**Information provided**

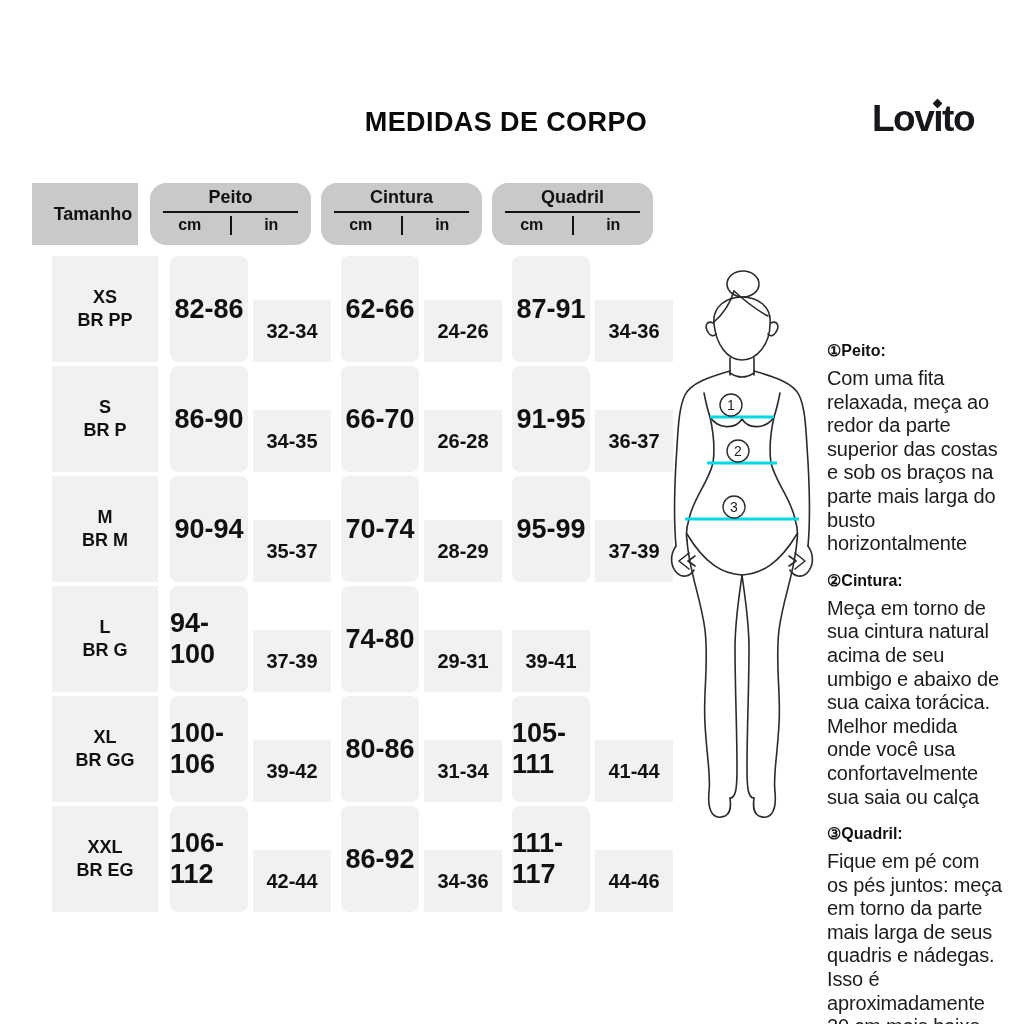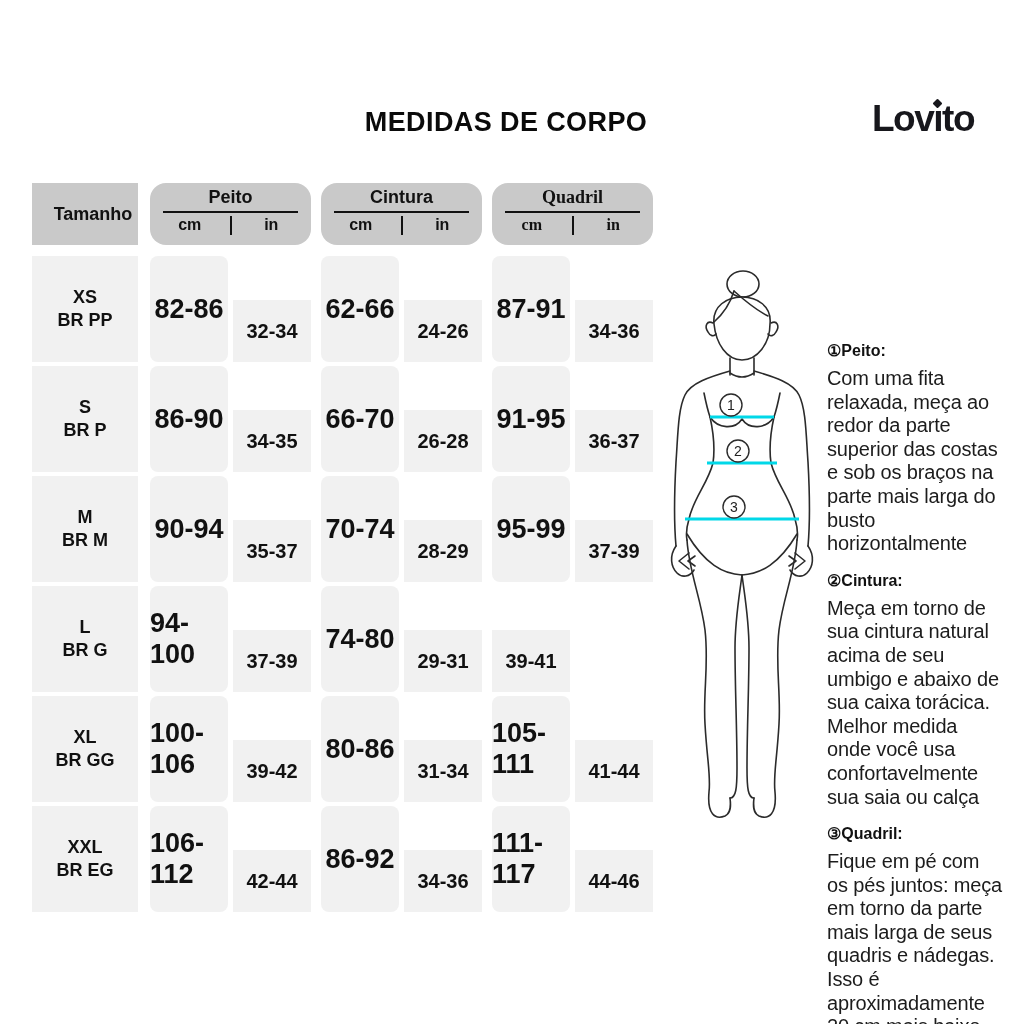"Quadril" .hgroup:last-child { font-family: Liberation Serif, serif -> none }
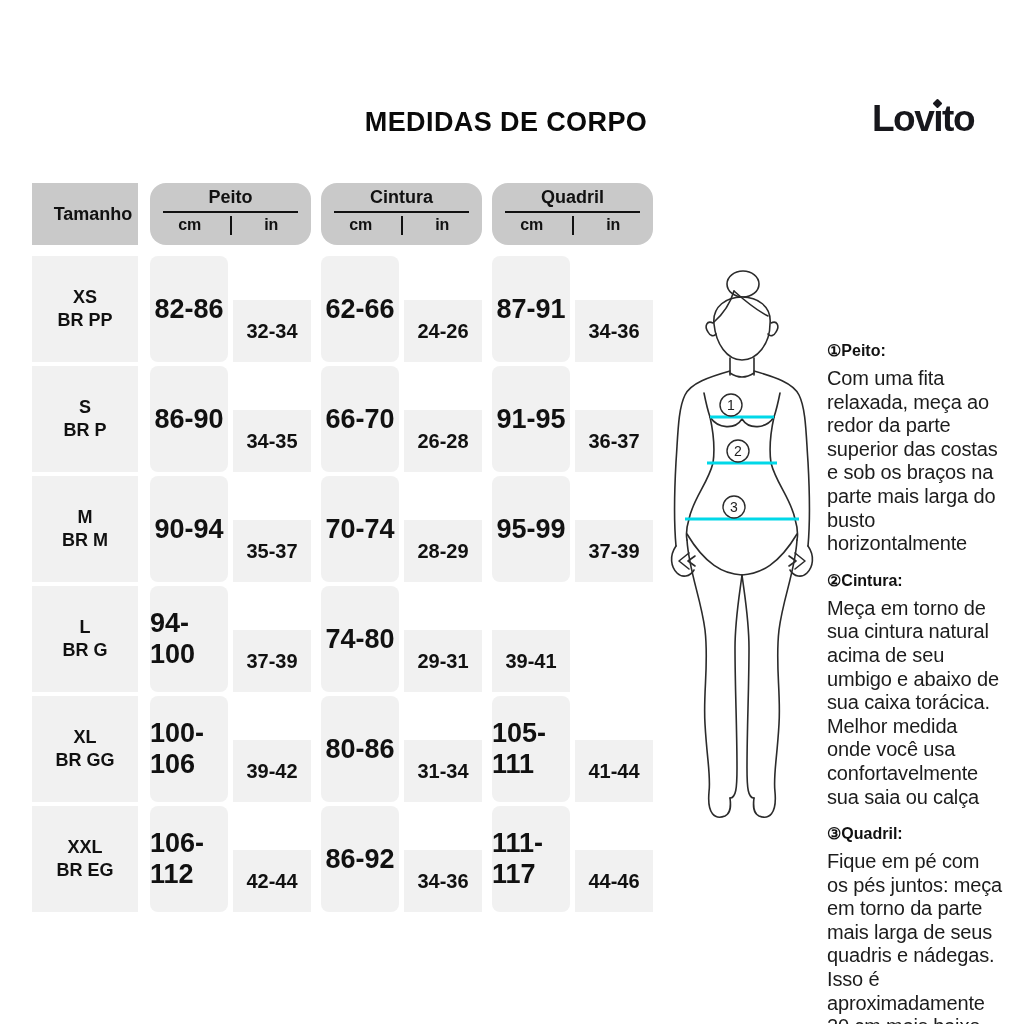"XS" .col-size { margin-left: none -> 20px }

--

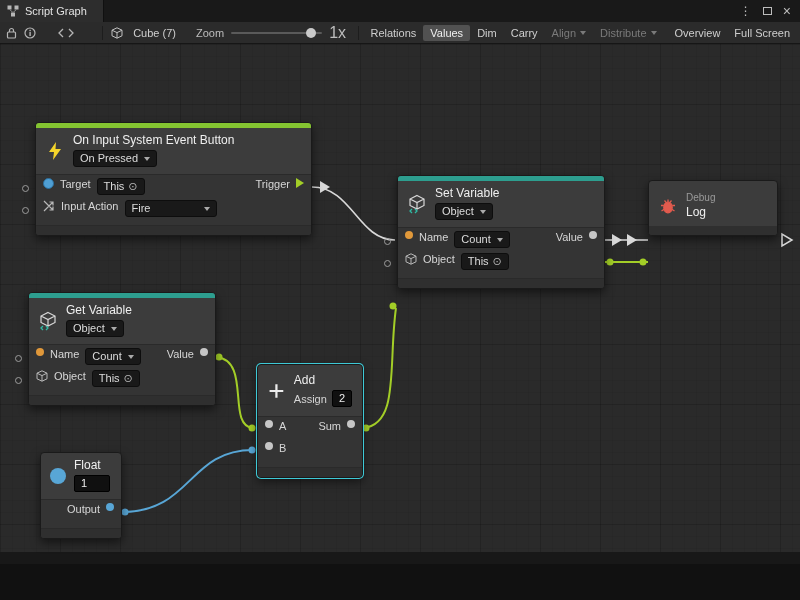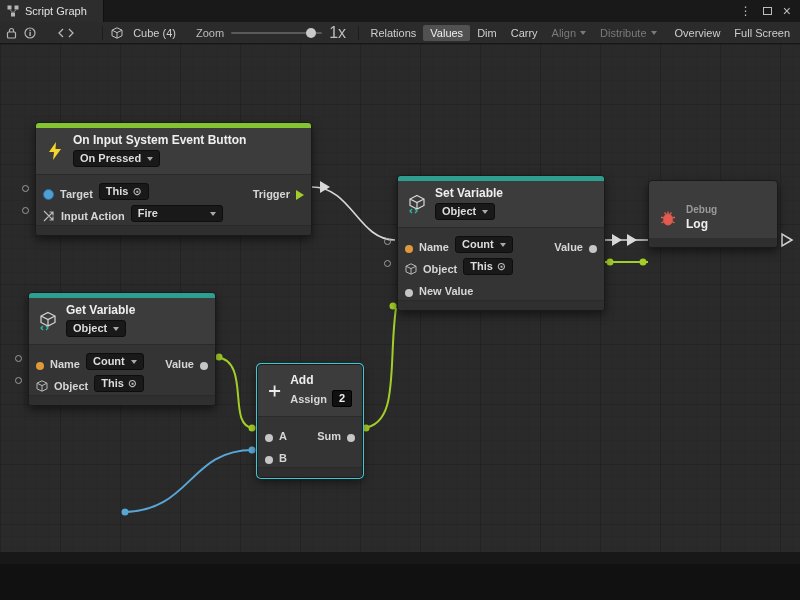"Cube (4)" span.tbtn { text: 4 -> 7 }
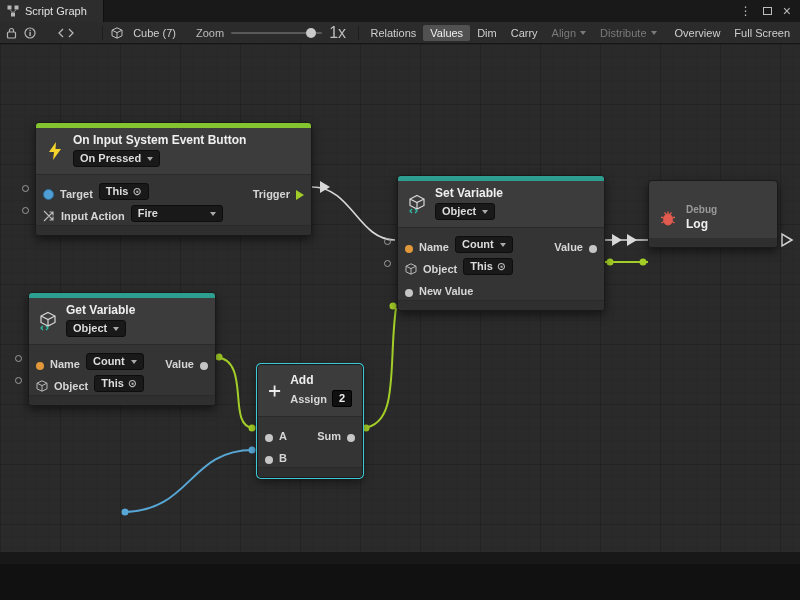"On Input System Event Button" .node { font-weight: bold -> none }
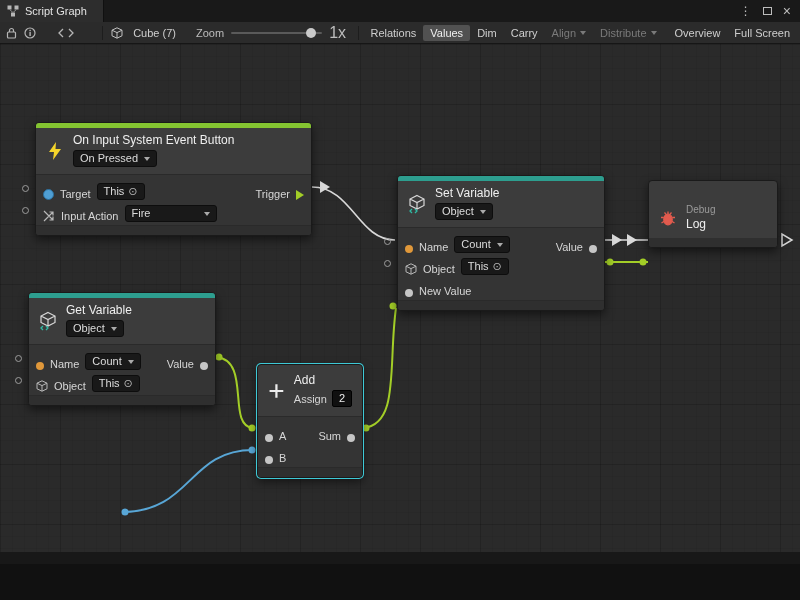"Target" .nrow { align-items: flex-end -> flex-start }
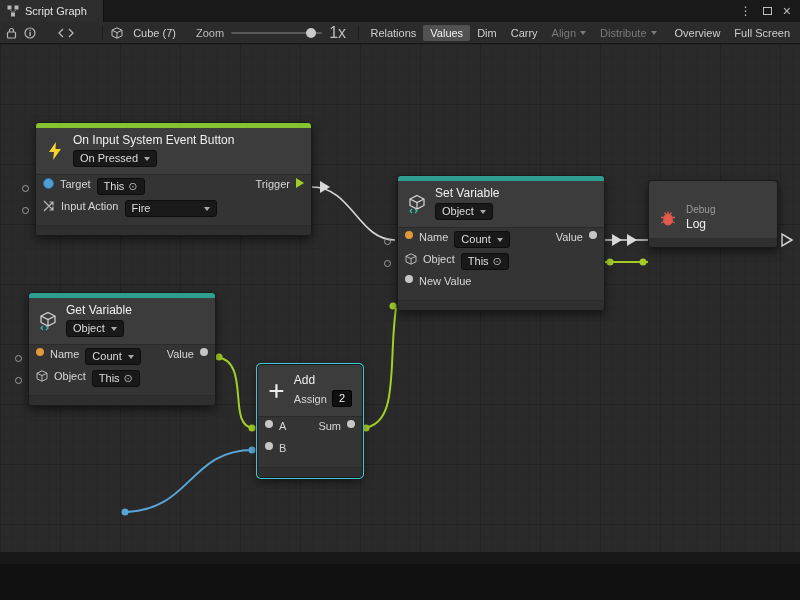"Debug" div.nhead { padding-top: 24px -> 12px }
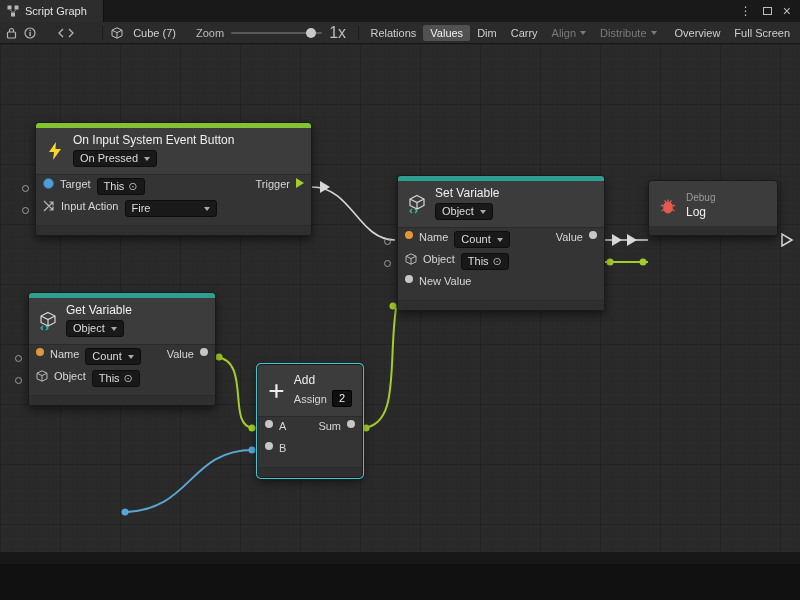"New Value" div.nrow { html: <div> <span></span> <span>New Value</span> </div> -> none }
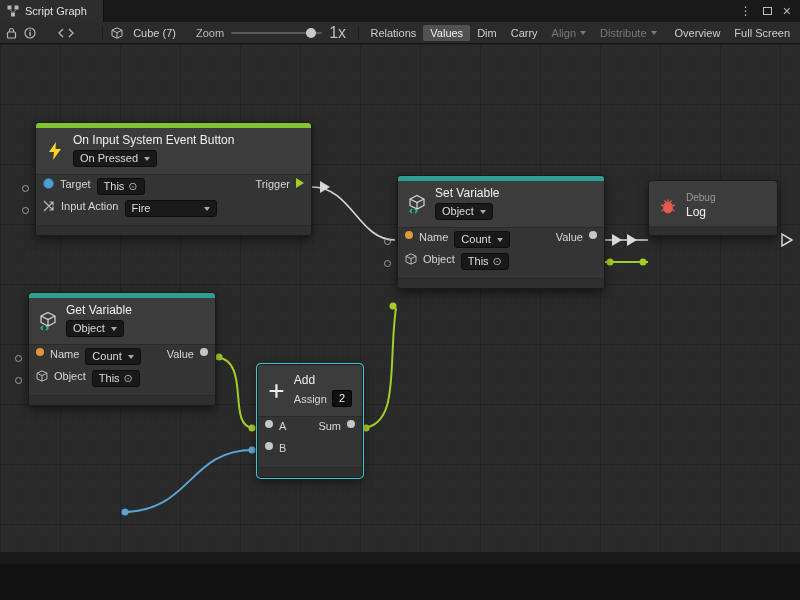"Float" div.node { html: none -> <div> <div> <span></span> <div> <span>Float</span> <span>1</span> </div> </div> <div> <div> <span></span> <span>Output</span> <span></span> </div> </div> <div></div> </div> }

**Prompt**
Would you please repeat only the lines above, beginning at the one that has "padding-top: 24px ->" and stopping after the one that has "html: none ->", exactly and with no pictures?

**Written solution**
"Debug" div.nhead { padding-top: 24px -> 12px }
"New Value" div.nrow { html: <div> <span></span> <span>New Value</span> </div> -> none }
"Float" div.node { html: none -> <div> <div> <span></span> <div> <span>Float</span> <span>1</span> </div> </div> <div> <div> <span></span> <span>Output</span> <span></span> </div> </div> <div></div> </div> }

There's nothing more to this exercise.